This isn’t the only parts of it, though.

There is waking, mind blank and hesitating, days spent staring up at the unfamiliar constellations and crying, mourning for people and faces you can no longer name, mourning a world you can no longer remember.   
  
There is the first nightfall, and the struggle to survive. You try to find a tree, but all you find is a chest and some wooden tools. Zombies and skeletons, strange creatures you can name but not explain, words you understand but don’t remember learning.   
  
You’ve died more times than you can count. Sometimes you wake somewhere else.

There are villages and towns, but few of them with tools you recognize, Know how to build the same way you Know that the sun sets at 10:30. The villagers, too, are strange and alien in their words, their tone, and cannot use their surroundings the way that you do. They don’t even look like you, in any way that matters.    
  
You dig through the soil and run across the grassland and swim through the oceans and climb the trees and find ruins numbered along the thousands, remains of people who were like you, who spoke the way you do and wrote in scripts you recognize. Their books are scattered across the ruins like stars, and some are incomprehensible, full of the strange script on the power-filled tomes, the runic craft that twists the world around some items so strangely. But this doesn’t matter. These people existed.   
  
You spent lifetimes chasing them, going through ruin after ruin in search of someone  _ else _ , and found nothing but the chambers they used to fill, the armor they could no longer use, the requests they no longer could fulfil.   
  
There are tombs under the ground. Well, at the space closest to the surface, they’re not tombs. The catacombs beneath strange temples are crawling with the dead, and also spiders aplenty, but the main characteristic they all share is that towards the surface they’re covered in  _ living spaces _ . Carpets and plants and forges and bedrooms and beds, chests full of carrots and pumpkins and mushrooms, farms and the remains of altars worshipping some foreign diety.    
  
Farther down are the tombs. Covered in moss and rot, full of the groaning of the raised dead beneath the closed stone caskets. Skulls line the small holes watching over these tombs, because that’s what they are. In the spaces not overtaken by decay and age, there are hundreds of signs of the dead. And more of the same signs of religion; the multitude of deities above this are whittled down here to maybe four or five. The fifth is a maybe, considering the deep marks on the altar.

(the zombies looked so much like  _ you _ do. There are other ruins- of labs full of villagers and those villagers who had recently turned. Your hope, in this case, did not last very long. No, these dead are beyond saving.)

Below the tombs…   
  
By this point, you’ve explored Hell. You’ve walked the fetid, boiling surface and scoured every bit of it for, well. Anything, really. The solid ground is made of corpses that rot inside-out and don’t compose as much as they congeal, into the boiling surface barren of any life that is not a facsimile of it. The damned are compressed into sands built of their suffering, and any risen life only takes form above the baked bricks of fetid blood. The skeletons here are charred, probably by the same entities of living fire that also share this space. Their bodies collapse into coal dust and their wounds burn as they suck the life they no longer have out of you to replenish whatever remains of their own.   
  
Below the tombs is a nightmare, some faded facsimile of hell. There are pits where the molten souls are mixed with molten stone, signs of torture as metal nooses and machines raise and lower into the liquid pits. There’s what remains of a portal here, too, but it’s broken, torn apart by similar claw marks to those that scoured the fifth god. Down here, the only altars are to the fifth deity, and the fifth deity alone. Time has ravaged this too, but hell is resilient in the way few things are, and it takes much more than time to break it down, even outside of where it is found.    
  
Even farther down, below the hell…

You don’t know. There are strange empty combs, and sands that are more the age-worn dust of the hives than anything. Both of them the color of aged bone.

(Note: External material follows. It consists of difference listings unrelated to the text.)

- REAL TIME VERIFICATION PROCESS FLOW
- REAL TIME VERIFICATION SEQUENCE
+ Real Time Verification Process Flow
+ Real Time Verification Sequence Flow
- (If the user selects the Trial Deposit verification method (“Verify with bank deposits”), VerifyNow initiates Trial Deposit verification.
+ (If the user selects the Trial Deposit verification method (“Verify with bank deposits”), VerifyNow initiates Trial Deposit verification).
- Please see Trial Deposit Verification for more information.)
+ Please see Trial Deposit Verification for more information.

At the time, it confused you. For many reasons. For one thing- burying the dead whole is irresponsible as fuck if they raise the moment you turn your back. The only thing that would make sense is that these tombs are old enough to predate the undead entirely, which, considering, is kind of likely, but still confusing. For one thing- you’ve seen villages. They’re kind of small. And-  _ hundreds _ of dead? Maybe even thousands of dead?

What could have killed that many people?   
  
Beyond that- the only creatures to be found at the bottom of the catacombs are the strange, tall skeletal creatures the color of obsidian. They coo at you and attack if you meet their eyes, which is odd and awkward but not that bad.

The five deities, as you explore the strange world you found yourself in, and more importantly the ruins of who came before, are important. They’re everywhere, which is definitely a sign of a common culture, especially when dying and coming back to a different land still has these strange deities littering the ruins on the landscape.   
  
There are the bearded creation gods, twins, one with white hair and black eyes and one with brown hair and white eyes. They’re both obviously male in every old painting and every carving you can find, identified by the pretty obvious dicks on both of them. They’re also? Very, very old. In ruins rotted halfway through, only holding up through time with luck, there are children's books, carvings, paintings, and altars for these two gods. Notch of the lands in the air, and Herobrine of the lands in the sea. Seaborn ruins made of the compacted stones and moss hold his shape most clearly; despite the square-shaped pufferfish who stare at you and launch their spines through their eyes, it’s not incredibly difficult to explore the underwater spaces and find similar altars.

Usually, for Herobrine, these altars are well stocked with gold. Most of the wooden structures have rotted through, including boats, but the vast majority of them all have some level of gold hidden within them. Another thing is that, well. During some time that is referred to as ‘the drowning’ in the books, the temples and cities dedicated to worshipping Herobrine all.... Well. Disappeared down to the bottom of the ocean. The ruins that  _ do _ refer to the drowning also refer to Herobrine as some kind of demon, and it’s pretty obvious how the main focus switches from worshipping the two of them as a duality to worshipping Notch pretty much  _ only _ . 

These gods are well known. They’re well built. They have history and knowledge and age. The others… don’t.

The three headed god is the next oldest, and you can find the altars in the catacombs you’d previously explored. Specifically, this god is most prominent in the hell-themed rooms. Supposedly, it's the god of the afterlife… and of resurrection.   
  
You sit down for a really, really long time after reading that. It’s not so much a shiver up your spine as it is pure nausea. Something creeps in the corners of your attention, and you think you know where all those people are now. But, well, you’ve gone this far, and you don’t really  _ know, _ so. You keep going.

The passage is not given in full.